Superannuation: Employees with multiple employers

About the author:

Terri Bradford
Author name:
By Terri Bradford
Job title:
Director, Wealth Management
Date posted:
03 September 2020, 11:50 AM

Do you have multiple employers? Find out how you can avoid exceeding your annual concessional contributions cap.

Summary of the rules

The Super Guarantee (SG) rules were established to ensure employees receive a minimum level of superannuation contributions in respect of their employment. Where an employer fails in their obligations to pay super guarantee, that employer will incur SG interest charges.

The SG rules include a 'maximum contribution base' beyond which an employer no longer needs to make superannuation contributions for an employee to avoid liability for SG charge.

This operates as a ceiling, limiting the amount of superannuation support an employer is obliged to provide for an employee for a quarter. This means salary or wages that exceed the maximum contribution base can be excluded from the calculation of super guarantee contributions. The problem is, the maximum contribution base for an employee applies to each employer.

If an employee has multiple employers, each employer must make superannuation contributions on the earnings they pay to the employee up to the maximum contribution base in order to avoid incurring an SG liability.

This occurs even where the employee earns less than the maximum contribution base for each of their employers, but their income in total exceeds the maximum contribution base.

Accordingly, individuals with multiple employers may inadvertently exceed their annual concessional contributions cap. Where an individual’s total concessional contributions (including those made by their employer) exceed their annual concessional contributions cap (currently $25,000), the excess is their ‘excess concessional contributions’ for the financial year.

An individual’s excess concessional contributions are included in their assessable income for the year and taxed at marginal rates less a 15% tax offset (representing the tax paid in the superannuation fund).
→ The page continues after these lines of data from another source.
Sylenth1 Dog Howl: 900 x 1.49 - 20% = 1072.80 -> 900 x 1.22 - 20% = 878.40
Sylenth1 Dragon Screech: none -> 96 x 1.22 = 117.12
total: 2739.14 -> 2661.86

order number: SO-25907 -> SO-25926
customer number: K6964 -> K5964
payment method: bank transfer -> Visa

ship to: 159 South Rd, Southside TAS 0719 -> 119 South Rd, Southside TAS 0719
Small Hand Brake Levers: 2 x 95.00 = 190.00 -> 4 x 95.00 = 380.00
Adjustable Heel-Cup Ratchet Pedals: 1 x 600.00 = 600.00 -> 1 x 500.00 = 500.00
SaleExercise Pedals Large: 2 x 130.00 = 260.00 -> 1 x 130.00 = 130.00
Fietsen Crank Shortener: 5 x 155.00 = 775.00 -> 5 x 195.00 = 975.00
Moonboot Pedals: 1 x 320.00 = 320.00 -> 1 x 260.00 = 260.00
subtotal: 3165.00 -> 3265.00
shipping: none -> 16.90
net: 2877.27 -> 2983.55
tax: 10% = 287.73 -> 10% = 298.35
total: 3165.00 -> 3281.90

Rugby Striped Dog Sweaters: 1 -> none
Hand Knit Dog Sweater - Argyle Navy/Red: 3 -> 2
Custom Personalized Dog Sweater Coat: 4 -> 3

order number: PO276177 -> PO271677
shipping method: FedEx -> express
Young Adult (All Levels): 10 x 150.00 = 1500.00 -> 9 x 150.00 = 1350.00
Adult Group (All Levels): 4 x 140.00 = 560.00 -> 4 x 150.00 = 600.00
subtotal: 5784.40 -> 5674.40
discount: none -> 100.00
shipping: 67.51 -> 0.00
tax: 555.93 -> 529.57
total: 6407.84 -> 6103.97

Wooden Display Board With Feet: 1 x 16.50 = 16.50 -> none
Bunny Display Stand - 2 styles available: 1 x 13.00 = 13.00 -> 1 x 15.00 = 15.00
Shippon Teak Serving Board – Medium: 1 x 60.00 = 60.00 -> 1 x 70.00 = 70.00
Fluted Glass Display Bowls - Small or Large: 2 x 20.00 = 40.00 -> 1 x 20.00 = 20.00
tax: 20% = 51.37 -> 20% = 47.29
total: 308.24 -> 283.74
The individual is also subject to an interest charge based on the shortfall interest rate to cover the resultant late payment of tax. The amended rules will now allow the individual to nominate to opt-out of the SG system in respect of their wages from certain employers.

The opt-out means that eligible individuals can avoid breaching their annual concessional contributions cap as a result of multiple employers making contributions into superannuation on their behalf. The amendments provide a framework for individuals to apply to the Commissioner of Taxation for an employer shortfall exemption certificate, which prevents their employer from having a SG shortfall if they do not make superannuation contributions for a period.

About the Employer Shortfall Exemption Certificate

Where the ATO issues a shortfall exemption certificate to an employer, the employer’s maximum contribution base for that employee becomes nil for that relevant quarter.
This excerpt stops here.